**Extracted data entries:**
▬▬▬
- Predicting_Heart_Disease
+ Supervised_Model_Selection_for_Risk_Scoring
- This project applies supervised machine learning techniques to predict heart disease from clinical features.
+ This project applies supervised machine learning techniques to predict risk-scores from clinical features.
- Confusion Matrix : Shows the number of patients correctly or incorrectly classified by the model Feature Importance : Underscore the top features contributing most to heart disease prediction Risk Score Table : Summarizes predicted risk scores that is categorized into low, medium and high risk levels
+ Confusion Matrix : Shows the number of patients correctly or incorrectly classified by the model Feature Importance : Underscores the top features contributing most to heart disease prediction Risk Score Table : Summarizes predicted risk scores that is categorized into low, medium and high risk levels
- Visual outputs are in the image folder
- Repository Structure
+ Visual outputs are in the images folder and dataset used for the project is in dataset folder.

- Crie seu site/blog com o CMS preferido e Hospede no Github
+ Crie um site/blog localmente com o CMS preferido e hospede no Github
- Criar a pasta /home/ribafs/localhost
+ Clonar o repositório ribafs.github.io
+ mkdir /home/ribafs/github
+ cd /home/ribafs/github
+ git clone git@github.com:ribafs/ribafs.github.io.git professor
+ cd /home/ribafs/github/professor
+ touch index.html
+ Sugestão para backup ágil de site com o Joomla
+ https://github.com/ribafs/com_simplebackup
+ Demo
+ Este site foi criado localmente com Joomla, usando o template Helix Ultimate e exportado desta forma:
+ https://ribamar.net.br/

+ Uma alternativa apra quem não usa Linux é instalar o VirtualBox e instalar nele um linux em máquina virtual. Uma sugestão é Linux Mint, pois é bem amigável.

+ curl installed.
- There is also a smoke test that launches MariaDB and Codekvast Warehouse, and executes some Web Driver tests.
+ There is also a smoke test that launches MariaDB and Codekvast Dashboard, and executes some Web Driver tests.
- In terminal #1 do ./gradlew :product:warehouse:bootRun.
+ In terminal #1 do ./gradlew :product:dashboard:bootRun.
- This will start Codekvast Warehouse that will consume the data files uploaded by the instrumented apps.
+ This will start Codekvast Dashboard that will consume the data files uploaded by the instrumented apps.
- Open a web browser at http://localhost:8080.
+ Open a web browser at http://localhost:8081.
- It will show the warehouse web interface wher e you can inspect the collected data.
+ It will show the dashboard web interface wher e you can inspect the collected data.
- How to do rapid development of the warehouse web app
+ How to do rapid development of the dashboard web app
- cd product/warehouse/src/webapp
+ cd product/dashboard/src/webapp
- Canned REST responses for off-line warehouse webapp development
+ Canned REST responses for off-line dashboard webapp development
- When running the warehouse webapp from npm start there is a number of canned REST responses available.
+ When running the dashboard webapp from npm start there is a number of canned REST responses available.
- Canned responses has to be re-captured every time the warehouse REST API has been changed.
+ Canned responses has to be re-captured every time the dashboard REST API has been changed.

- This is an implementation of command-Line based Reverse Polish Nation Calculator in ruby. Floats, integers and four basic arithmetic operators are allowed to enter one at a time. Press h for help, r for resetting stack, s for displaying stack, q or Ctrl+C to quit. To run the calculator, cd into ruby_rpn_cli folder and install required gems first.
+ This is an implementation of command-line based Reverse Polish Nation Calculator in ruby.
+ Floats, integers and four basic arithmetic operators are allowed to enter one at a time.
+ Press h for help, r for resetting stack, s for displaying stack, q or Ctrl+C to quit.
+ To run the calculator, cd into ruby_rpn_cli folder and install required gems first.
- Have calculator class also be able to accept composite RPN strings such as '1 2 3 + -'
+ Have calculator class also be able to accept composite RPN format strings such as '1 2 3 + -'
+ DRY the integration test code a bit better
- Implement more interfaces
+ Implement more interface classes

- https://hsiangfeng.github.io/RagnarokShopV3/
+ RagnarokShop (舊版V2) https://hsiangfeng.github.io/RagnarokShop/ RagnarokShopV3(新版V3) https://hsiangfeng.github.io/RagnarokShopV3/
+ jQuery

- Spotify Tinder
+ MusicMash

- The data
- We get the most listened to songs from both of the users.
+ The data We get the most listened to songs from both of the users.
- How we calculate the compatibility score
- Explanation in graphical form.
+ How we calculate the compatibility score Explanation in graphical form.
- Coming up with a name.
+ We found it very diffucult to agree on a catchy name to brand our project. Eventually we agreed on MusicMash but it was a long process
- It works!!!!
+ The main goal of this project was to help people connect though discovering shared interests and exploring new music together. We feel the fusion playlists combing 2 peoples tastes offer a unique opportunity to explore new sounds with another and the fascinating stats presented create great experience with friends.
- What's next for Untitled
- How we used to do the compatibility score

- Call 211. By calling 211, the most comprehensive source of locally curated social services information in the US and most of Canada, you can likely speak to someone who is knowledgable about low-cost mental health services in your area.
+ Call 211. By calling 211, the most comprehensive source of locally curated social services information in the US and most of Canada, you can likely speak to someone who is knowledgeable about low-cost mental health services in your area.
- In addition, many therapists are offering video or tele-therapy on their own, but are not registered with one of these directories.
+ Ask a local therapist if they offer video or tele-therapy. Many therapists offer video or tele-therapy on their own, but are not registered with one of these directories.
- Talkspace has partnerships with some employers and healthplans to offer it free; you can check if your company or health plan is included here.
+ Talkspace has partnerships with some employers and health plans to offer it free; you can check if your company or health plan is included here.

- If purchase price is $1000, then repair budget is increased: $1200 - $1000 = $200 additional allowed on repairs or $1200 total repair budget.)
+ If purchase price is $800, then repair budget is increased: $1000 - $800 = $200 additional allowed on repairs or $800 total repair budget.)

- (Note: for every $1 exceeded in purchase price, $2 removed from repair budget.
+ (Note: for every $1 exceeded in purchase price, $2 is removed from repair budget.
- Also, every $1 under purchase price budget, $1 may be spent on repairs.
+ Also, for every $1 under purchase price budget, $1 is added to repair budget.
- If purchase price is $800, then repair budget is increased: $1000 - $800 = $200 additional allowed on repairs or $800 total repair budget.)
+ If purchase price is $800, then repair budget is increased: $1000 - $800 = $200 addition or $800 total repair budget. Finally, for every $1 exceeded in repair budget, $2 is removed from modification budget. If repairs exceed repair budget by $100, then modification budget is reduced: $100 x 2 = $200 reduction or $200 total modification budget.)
▬▬▬
**DIRECTIONS:** The entries are to be duplicated exactly, with nothing changed.

**EXERCISE RESULT:**
- Predicting_Heart_Disease
+ Supervised_Model_Selection_for_Risk_Scoring
- This project applies supervised machine learning techniques to predict heart disease from clinical features.
+ This project applies supervised machine learning techniques to predict risk-scores from clinical features.
- Confusion Matrix : Shows the number of patients correctly or incorrectly classified by the model Feature Importance : Underscore the top features contributing most to heart disease prediction Risk Score Table : Summarizes predicted risk scores that is categorized into low, medium and high risk levels
+ Confusion Matrix : Shows the number of patients correctly or incorrectly classified by the model Feature Importance : Underscores the top features contributing most to heart disease prediction Risk Score Table : Summarizes predicted risk scores that is categorized into low, medium and high risk levels
- Visual outputs are in the image folder
- Repository Structure
+ Visual outputs are in the images folder and dataset used for the project is in dataset folder.

- Crie seu site/blog com o CMS preferido e Hospede no Github
+ Crie um site/blog localmente com o CMS preferido e hospede no Github
- Criar a pasta /home/ribafs/localhost
+ Clonar o repositório ribafs.github.io
+ mkdir /home/ribafs/github
+ cd /home/ribafs/github
+ git clone git@github.com:ribafs/ribafs.github.io.git professor
+ cd /home/ribafs/github/professor
+ touch index.html
+ Sugestão para backup ágil de site com o Joomla
+ https://github.com/ribafs/com_simplebackup
+ Demo
+ Este site foi criado localmente com Joomla, usando o template Helix Ultimate e exportado desta forma:
+ https://ribamar.net.br/

+ Uma alternativa apra quem não usa Linux é instalar o VirtualBox e instalar nele um linux em máquina virtual. Uma sugestão é Linux Mint, pois é bem amigável.

+ curl installed.
- There is also a smoke test that launches MariaDB and Codekvast Warehouse, and executes some Web Driver tests.
+ There is also a smoke test that launches MariaDB and Codekvast Dashboard, and executes some Web Driver tests.
- In terminal #1 do ./gradlew :product:warehouse:bootRun.
+ In terminal #1 do ./gradlew :product:dashboard:bootRun.
- This will start Codekvast Warehouse that will consume the data files uploaded by the instrumented apps.
+ This will start Codekvast Dashboard that will consume the data files uploaded by the instrumented apps.
- Open a web browser at http://localhost:8080.
+ Open a web browser at http://localhost:8081.
- It will show the warehouse web interface wher e you can inspect the collected data.
+ It will show the dashboard web interface wher e you can inspect the collected data.
- How to do rapid development of the warehouse web app
+ How to do rapid development of the dashboard web app
- cd product/warehouse/src/webapp
+ cd product/dashboard/src/webapp
- Canned REST responses for off-line warehouse webapp development
+ Canned REST responses for off-line dashboard webapp development
- When running the warehouse webapp from npm start there is a number of canned REST responses available.
+ When running the dashboard webapp from npm start there is a number of canned REST responses available.
- Canned responses has to be re-captured every time the warehouse REST API has been changed.
+ Canned responses has to be re-captured every time the dashboard REST API has been changed.

- This is an implementation of command-Line based Reverse Polish Nation Calculator in ruby. Floats, integers and four basic arithmetic operators are allowed to enter one at a time. Press h for help, r for resetting stack, s for displaying stack, q or Ctrl+C to quit. To run the calculator, cd into ruby_rpn_cli folder and install required gems first.
+ This is an implementation of command-line based Reverse Polish Nation Calculator in ruby.
+ Floats, integers and four basic arithmetic operators are allowed to enter one at a time.
+ Press h for help, r for resetting stack, s for displaying stack, q or Ctrl+C to quit.
+ To run the calculator, cd into ruby_rpn_cli folder and install required gems first.
- Have calculator class also be able to accept composite RPN strings such as '1 2 3 + -'
+ Have calculator class also be able to accept composite RPN format strings such as '1 2 3 + -'
+ DRY the integration test code a bit better
- Implement more interfaces
+ Implement more interface classes

- https://hsiangfeng.github.io/RagnarokShopV3/
+ RagnarokShop (舊版V2) https://hsiangfeng.github.io/RagnarokShop/ RagnarokShopV3(新版V3) https://hsiangfeng.github.io/RagnarokShopV3/
+ jQuery

- Spotify Tinder
+ MusicMash

- The data
- We get the most listened to songs from both of the users.
+ The data We get the most listened to songs from both of the users.
- How we calculate the compatibility score
- Explanation in graphical form.
+ How we calculate the compatibility score Explanation in graphical form.
- Coming up with a name.
+ We found it very diffucult to agree on a catchy name to brand our project. Eventually we agreed on MusicMash but it was a long process
- It works!!!!
+ The main goal of this project was to help people connect though discovering shared interests and exploring new music together. We feel the fusion playlists combing 2 peoples tastes offer a unique opportunity to explore new sounds with another and the fascinating stats presented create great experience with friends.
- What's next for Untitled
- How we used to do the compatibility score

- Call 211. By calling 211, the most comprehensive source of locally curated social services information in the US and most of Canada, you can likely speak to someone who is knowledgable about low-cost mental health services in your area.
+ Call 211. By calling 211, the most comprehensive source of locally curated social services information in the US and most of Canada, you can likely speak to someone who is knowledgeable about low-cost mental health services in your area.
- In addition, many therapists are offering video or tele-therapy on their own, but are not registered with one of these directories.
+ Ask a local therapist if they offer video or tele-therapy. Many therapists offer video or tele-therapy on their own, but are not registered with one of these directories.
- Talkspace has partnerships with some employers and healthplans to offer it free; you can check if your company or health plan is included here.
+ Talkspace has partnerships with some employers and health plans to offer it free; you can check if your company or health plan is included here.

- If purchase price is $1000, then repair budget is increased: $1200 - $1000 = $200 additional allowed on repairs or $1200 total repair budget.)
+ If purchase price is $800, then repair budget is increased: $1000 - $800 = $200 additional allowed on repairs or $800 total repair budget.)

- (Note: for every $1 exceeded in purchase price, $2 removed from repair budget.
+ (Note: for every $1 exceeded in purchase price, $2 is removed from repair budget.
- Also, every $1 under purchase price budget, $1 may be spent on repairs.
+ Also, for every $1 under purchase price budget, $1 is added to repair budget.
- If purchase price is $800, then repair budget is increased: $1000 - $800 = $200 additional allowed on repairs or $800 total repair budget.)
+ If purchase price is $800, then repair budget is increased: $1000 - $800 = $200 addition or $800 total repair budget. Finally, for every $1 exceeded in repair budget, $2 is removed from modification budget. If repairs exceed repair budget by $100, then modification budget is reduced: $100 x 2 = $200 reduction or $200 total modification budget.)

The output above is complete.